I am currently learning about the physics and the mathmatics behind gravity assist. I have a question regarding the coordinate transformation between the planet frame and the sun frame. I want to simulate the gravity assist maneuver of a probe mass A in the gravity field of Planet B. So i took a look the planet System, solved the differential equation: $$\vec{r}'' = -\gamma M_p \frac{\vec{r}}{\|\vec{r} \|^3}$$ and get my position vector $\vec{r} = \vec{x}_P(t)$ (w.r.t the planet frame) depending on the time $t \ge 0$. Now i want to take a look at the trajectory in the sun frame $\vec{x}_S(t)$. I tried the following for a two-dimensional sun system: Let $\vec{x}_P(t) = ( x(t), y(t))$ and assume the planet is moving with constant velocity $v_P$ parallel to the x-Axis (I assume constant velocity because the time my gravity assist happens is very small compared to the period of circulation). Therefore, considering my very little understanding of coordinate transformation, the location in the sun frame should be: $$\vec{x}_S(t) = \vec{x}_P(t) + (v_P \cdot t, 0) $$

My Questions:

  1. Is this the correct approach?

  2. How to do this in 3D?

  3. Are the assumptions of constant velocity $\vec{v}_p$ justified?
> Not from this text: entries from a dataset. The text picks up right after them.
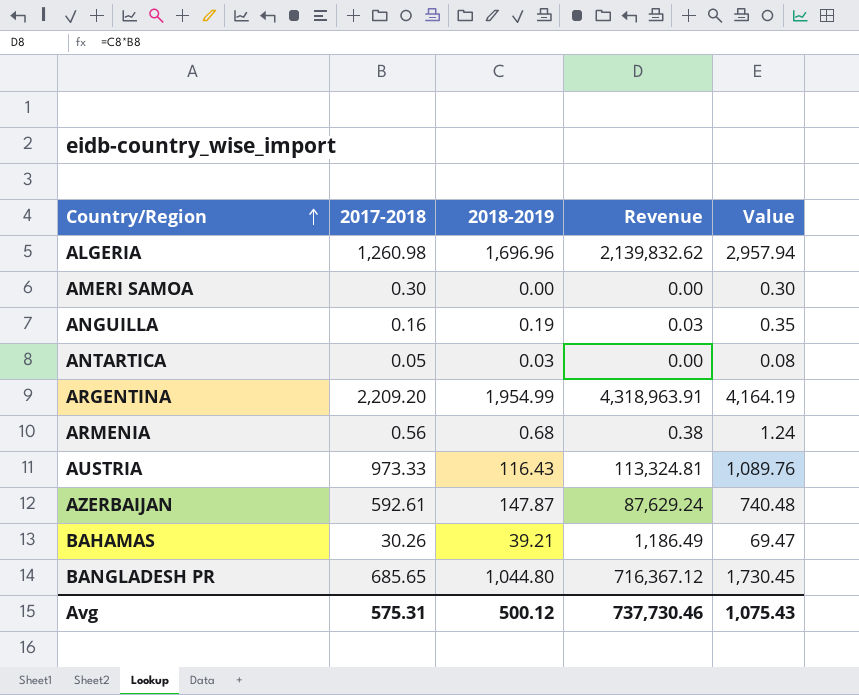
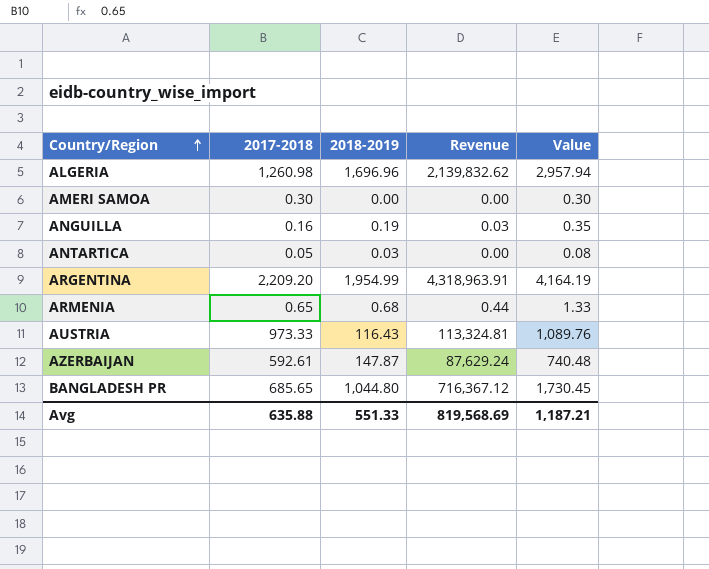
row BAHAMAS: 30.26 | 39.21 | 1,186.49 | 69.47 -> none
ARMENIA | 2017-2018: 0.56 -> 0.65
ARMENIA | Revenue: 0.38 -> 0.44
ARMENIA | Value: 1.24 -> 1.33
Avg | 2017-2018: 575.31 -> 635.88
Avg | 2018-2019: 500.12 -> 551.33
Avg | Revenue: 737,730.46 -> 819,568.69
Avg | Value: 1,075.43 -> 1,187.21

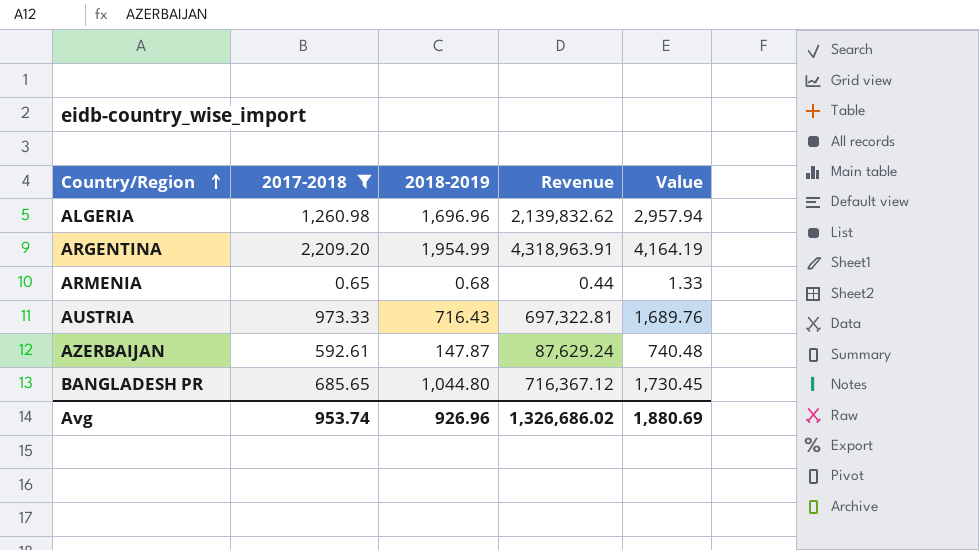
filter: none -> 2017-2018 >= 0.65
AUSTRIA | 2018-2019: 116.43 -> 716.43
AUSTRIA | Revenue: 113,324.81 -> 697,322.81
AUSTRIA | Value: 1,089.76 -> 1,689.76
Avg | 2017-2018: 635.88 -> 953.74
Avg | 2018-2019: 551.33 -> 926.96
Avg | Revenue: 819,568.69 -> 1,326,686.02
Avg | Value: 1,187.21 -> 1,880.69

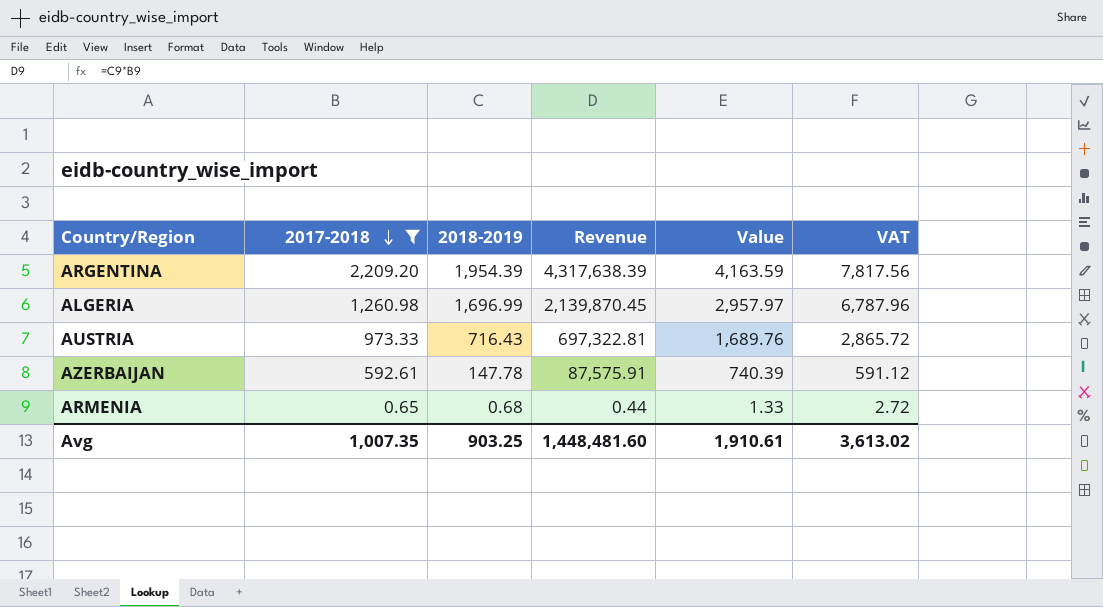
row order: Country/Region ascending -> 2017-2018 descending
column VAT | formula: none -> [2018-2019] * 4
row BANGLADESH PR: 685.65 | 1,044.80 | 716,367.12 | 1,730.45 -> none
ARGENTINA | 2018-2019: 1,954.99 -> 1,954.39
ARGENTINA | Revenue: 4,318,963.91 -> 4,317,638.39
ARGENTINA | Value: 4,164.19 -> 4,163.59
ALGERIA | 2018-2019: 1,696.96 -> 1,696.99
ALGERIA | Revenue: 2,139,832.62 -> 2,139,870.45
ALGERIA | Value: 2,957.94 -> 2,957.97
AZERBAIJAN | 2018-2019: 147.87 -> 147.78
AZERBAIJAN | Revenue: 87,629.24 -> 87,575.91
AZERBAIJAN | Value: 740.48 -> 740.39
Avg | 2017-2018: 953.74 -> 1,007.35
Avg | 2018-2019: 926.96 -> 903.25
Avg | Revenue: 1,326,686.02 -> 1,448,481.60
Avg | Value: 1,880.69 -> 1,910.61

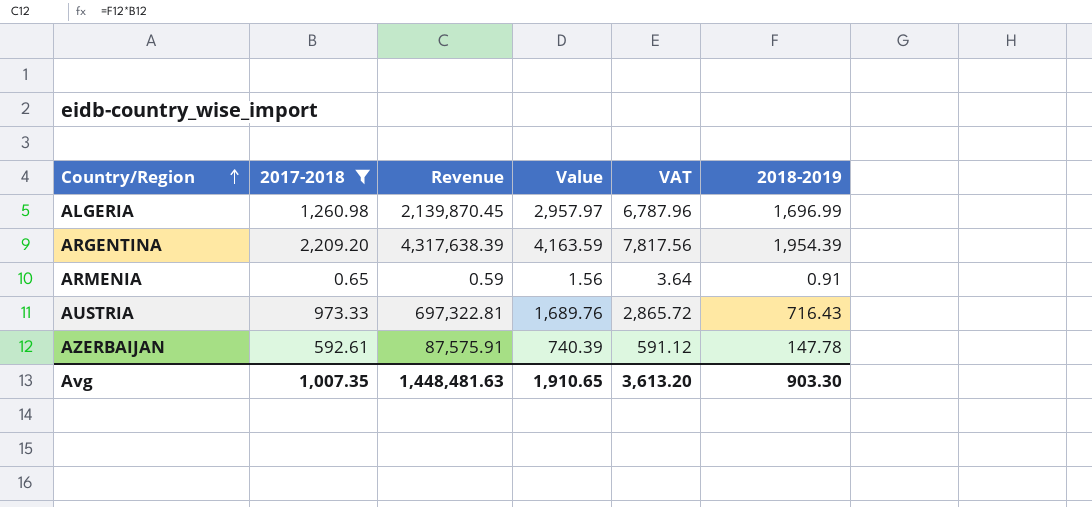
row order: 2017-2018 descending -> Country/Region ascending
column 2018-2019 | position: 3 -> 6
ARMENIA | Revenue: 0.44 -> 0.59
ARMENIA | Value: 1.33 -> 1.56
ARMENIA | VAT: 2.72 -> 3.64
ARMENIA | 2018-2019: 0.68 -> 0.91
Avg | Revenue: 1,448,481.60 -> 1,448,481.63
Avg | Value: 1,910.61 -> 1,910.65
Avg | VAT: 3,613.02 -> 3,613.20
Avg | 2018-2019: 903.25 -> 903.30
  4. I read that one could get two times the velocity of the planet and i am missing this here. If i know my probe mass is moving with velocity $\vec{v}_A$ in the sun frame. How do i transform the velocity in the planet frame? Is the following approach the right way?

    1. Transform movement of probe mass from sun frame to planet frame
    2. solve ODE
    3. transform movement of probe mass from planet frame to sun frame

I havent found a good source, explaining coordinate system transformations. If you have one, please share it with me.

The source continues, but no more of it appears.